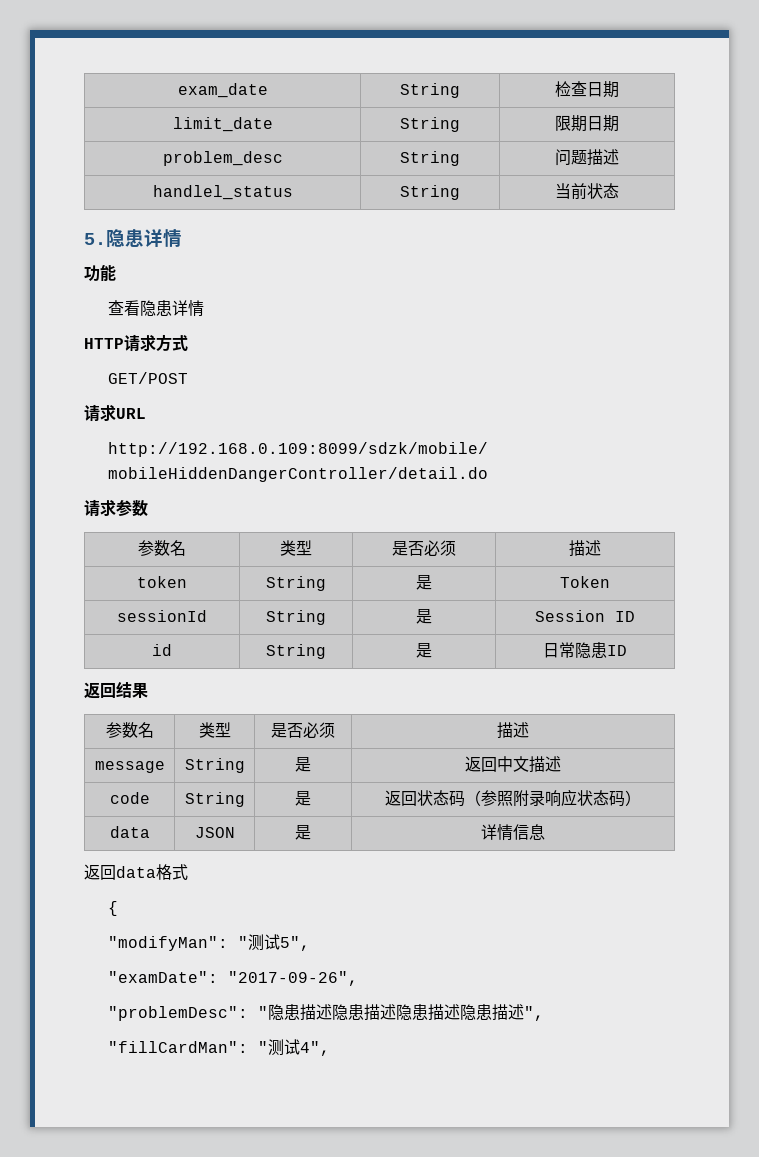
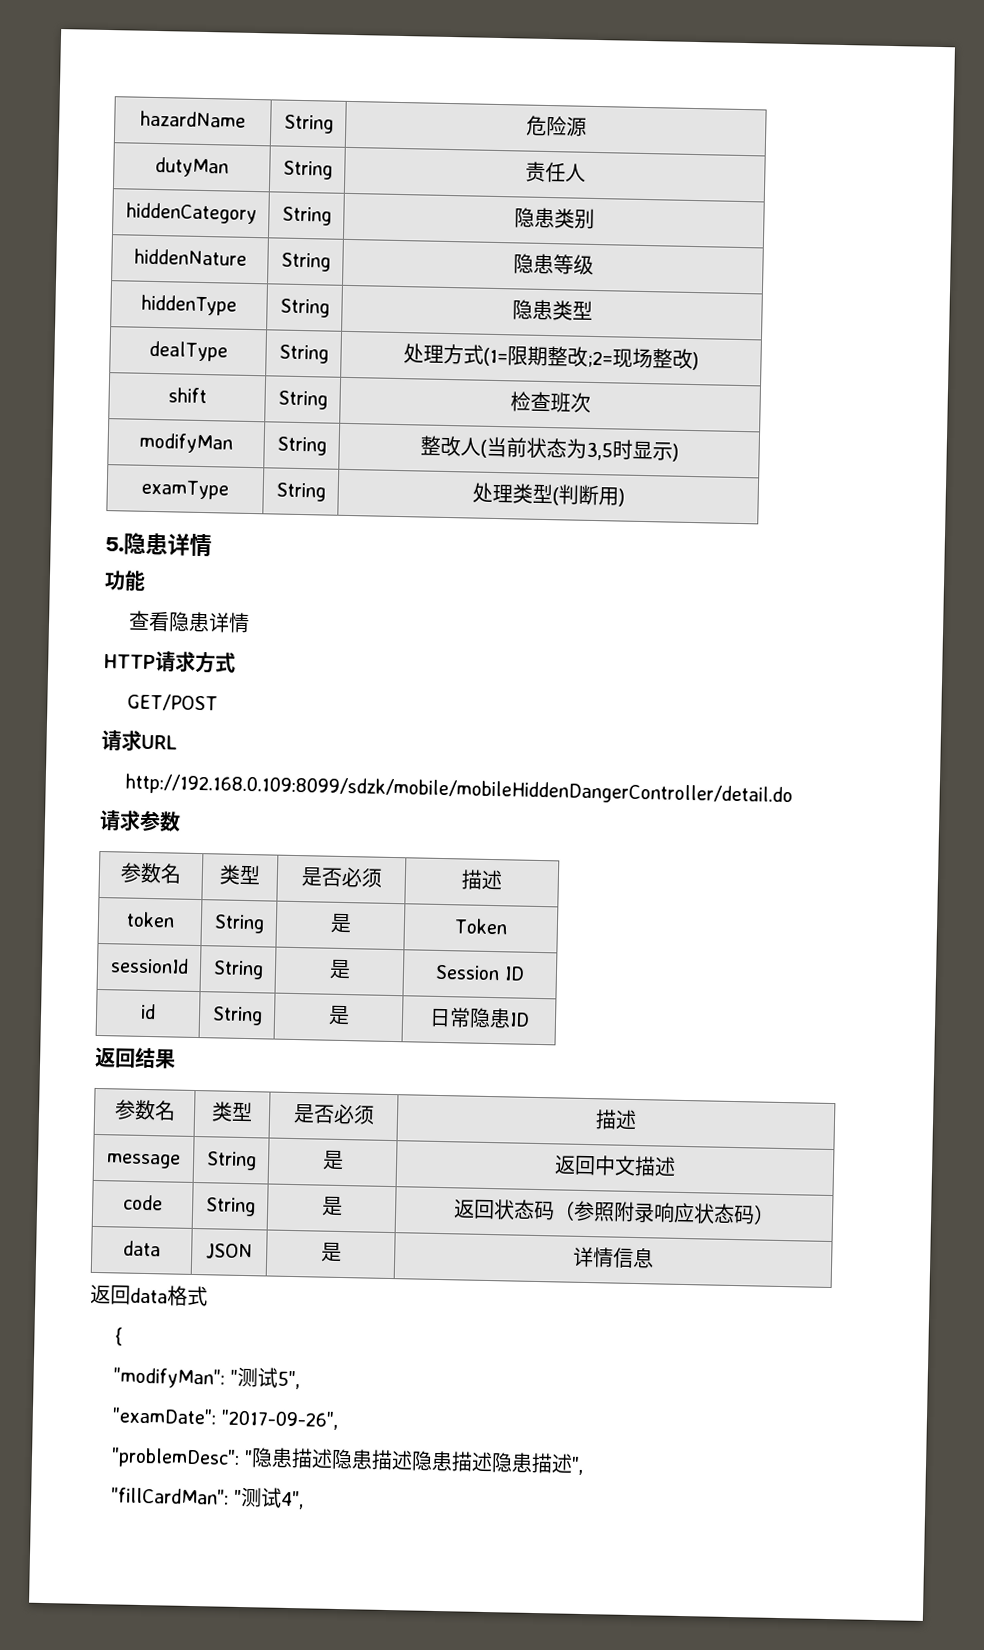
- exam_date | String | 检查日期
- limit_date | String | 限期日期
- problem_desc | String | 问题描述
- handlel_status | String | 当前状态
+ hazardName | String | 危险源
+ dutyMan | String | 责任人
+ hiddenCategory | String | 隐患类别
+ hiddenNature | String | 隐患等级
+ hiddenType | String | 隐患类型
+ dealType | String | 处理方式(1=限期整改;2=现场整改)
+ shift | String | 检查班次
+ modifyMan | String | 整改人(当前状态为3,5时显示)
+ examType | String | 处理类型(判断用)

# # # # # # #

## Your goal
Please give again, word for word, only the lines from the one holding "- handlel_status | String | 当前状态" through the end of the listing above.

## Response to the task
- handlel_status | String | 当前状态
+ hazardName | String | 危险源
+ dutyMan | String | 责任人
+ hiddenCategory | String | 隐患类别
+ hiddenNature | String | 隐患等级
+ hiddenType | String | 隐患类型
+ dealType | String | 处理方式(1=限期整改;2=现场整改)
+ shift | String | 检查班次
+ modifyMan | String | 整改人(当前状态为3,5时显示)
+ examType | String | 处理类型(判断用)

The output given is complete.